Startup Phases For CTOs, Stephan Schmidt, 2025
In Startup Phases For CTOs, Stephan Schmidt outlines the core phases startups go through and what CTOs should focus on in each: ideation (generate ideas, talk to potential customers, resist coding and building castles in the sky), prototype (sell early, sell often), MVP (make something people want, start from scratch, stick with mainstream frameworks), PMF (B2B: sales can sell without huge rebates or free software development; 90% onboarding is configuration, not development), traction, hyper growth (replace things that might break, break up modulith into microservices, focus on security, monitoring, observability), and cash cow (focus on costs and margins).
Top 3 Learnings:
Match your approach to your company phase: explorers, villagers, town planners. Explorers go into the unknown and discover new places—they work on new things that don’t exist yet. Villagers go where explorers have gone—they take an MVP or product after PMF and scale it. Town planners make it right—they ensure every house has electricity, sewage, roads, fiber optics, street signs, traffic lights, crosswalks. On your company phase, do the right things. When scaling, think like a villager, don’t think like a town planner. When pre-PMF, think like an explorer. Hiring the right people for the phase.
For B2B companies, you’ve reached PMF when sales can sell the product to companies without huge rebates and without free software development (customization). When all needed to onboard 90% of customers is configuration, not development, you’ve reached PMF. Grow the product from the framework you used to a decoupled modulith (monolith with modules and internal APIs) so more people can work on different parts. As an engineering manager, start thinking about a technology vision and strategy.
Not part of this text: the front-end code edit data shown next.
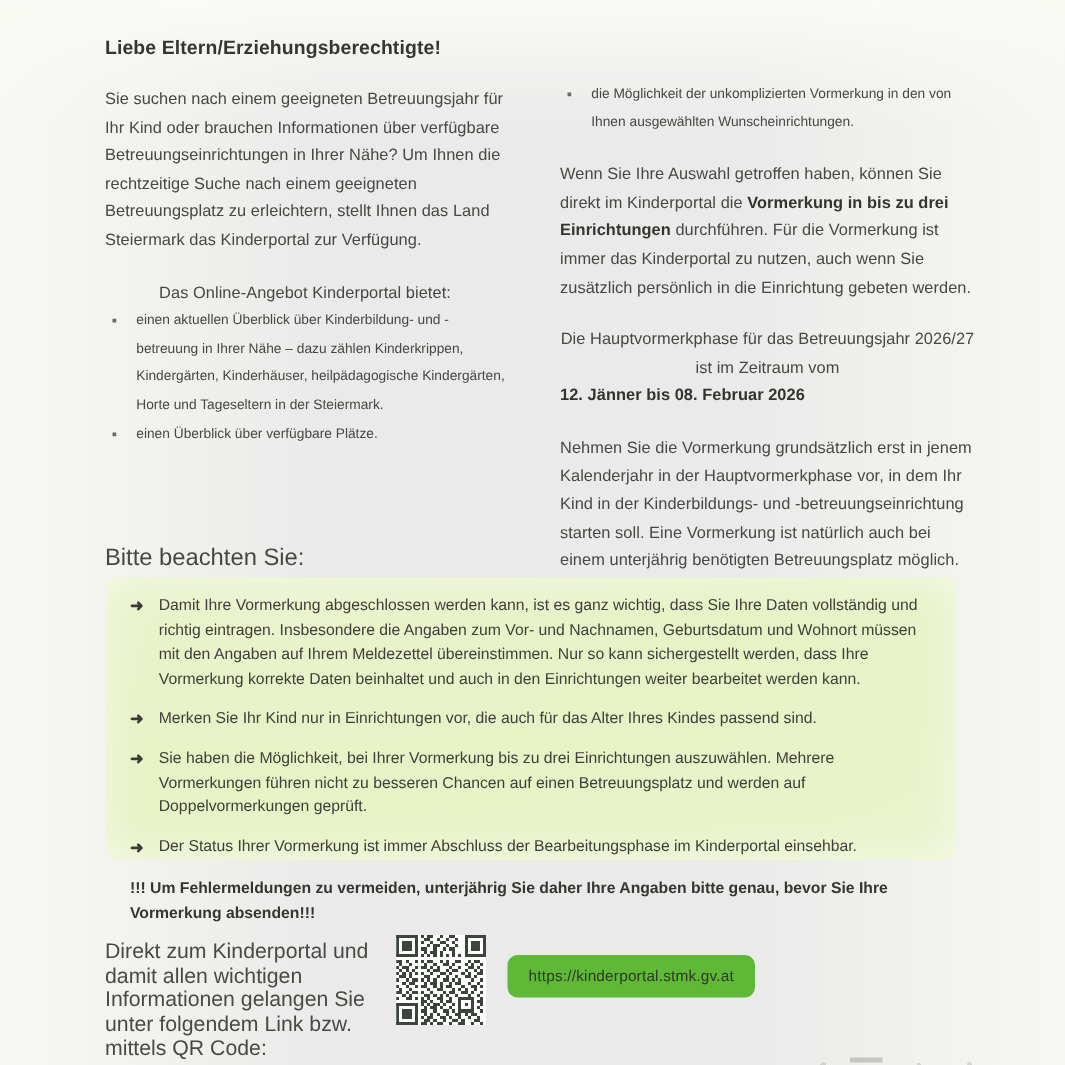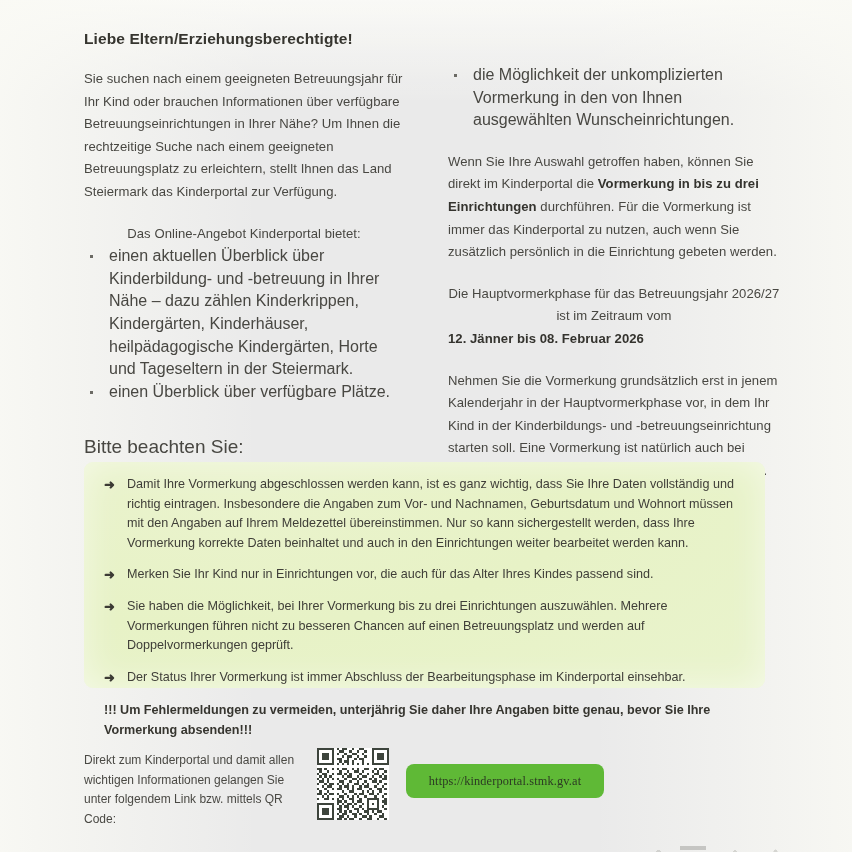"die Möglichkeit der unkomplizierten" ul.dotlist li { font-size: 16px -> 11px }
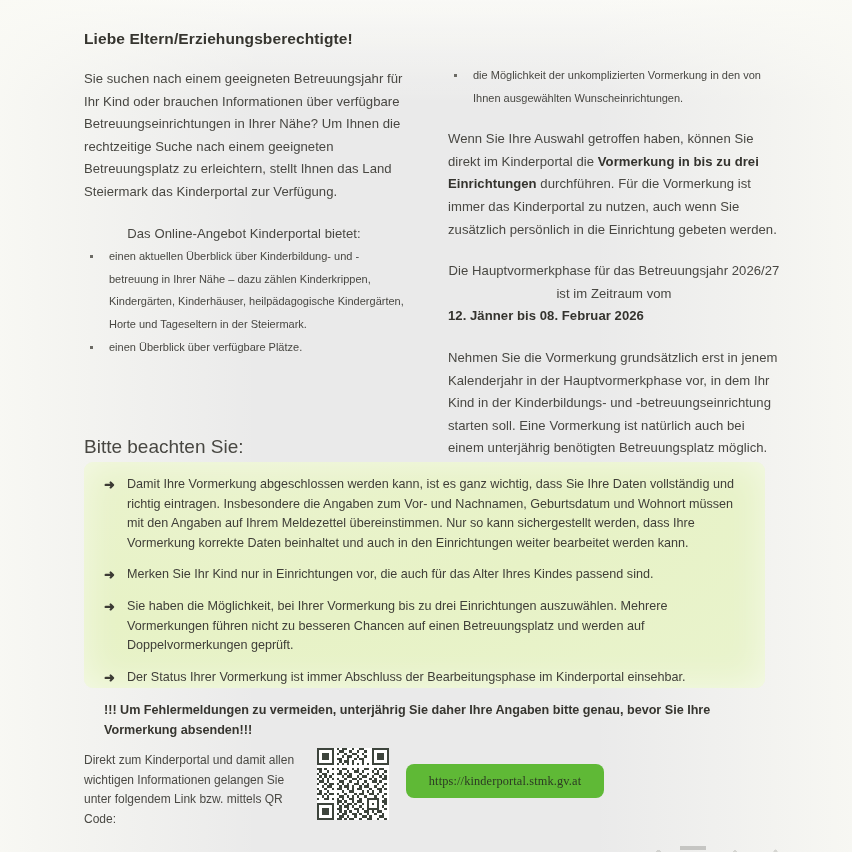"Direkt zum Kinderportal und damit" .bottom-text { font-size: 12px -> 17px }
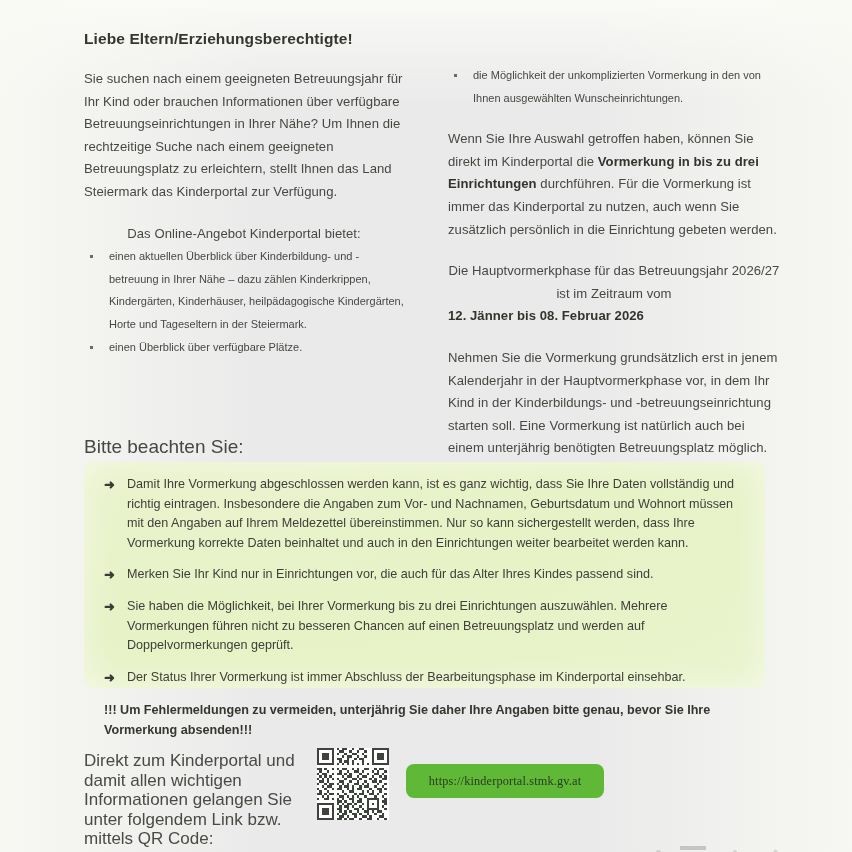"https://kinderportal.stmk.gv.at" .urlpill { font-family: Liberation Serif, serif -> none }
Greiner Growth Curve: companies experience periods of steady evolution followed by revolutionary crises. Phase 1: Creativity—The Leadership Crisis (step into clear leadership, set priorities, establish engineering rituals). Phase 2: Direction—The Autonomy Crisis (decisions must move downwards, shift towards empowering teams). Phase 3: Delegation—The Control Crisis (introduce platform mindset and strategy, build dedicated platform teams, create “paved roads”). Phase 4: Coordination—The Red-Tape Crisis (invest in “team APIs”—clear interfaces defining how teams interact). Phase 5: Collaboration—The Growth Crisis (cultivate communities of practice, rotate key technical personnel, maintain transparency at scale).
Why and when to read it:
Read this when you’re a CTO or engineering leader at a startup and want to understand what to focus on in each phase. It’s especially valuable for technical founders, CTOs, or engineering managers navigating company growth. The book provides clear guidance on technology choices, team structure, and leadership focus for each startup phase, making it perfect for anyone feeling overwhelmed by growth or unsure what to prioritize next.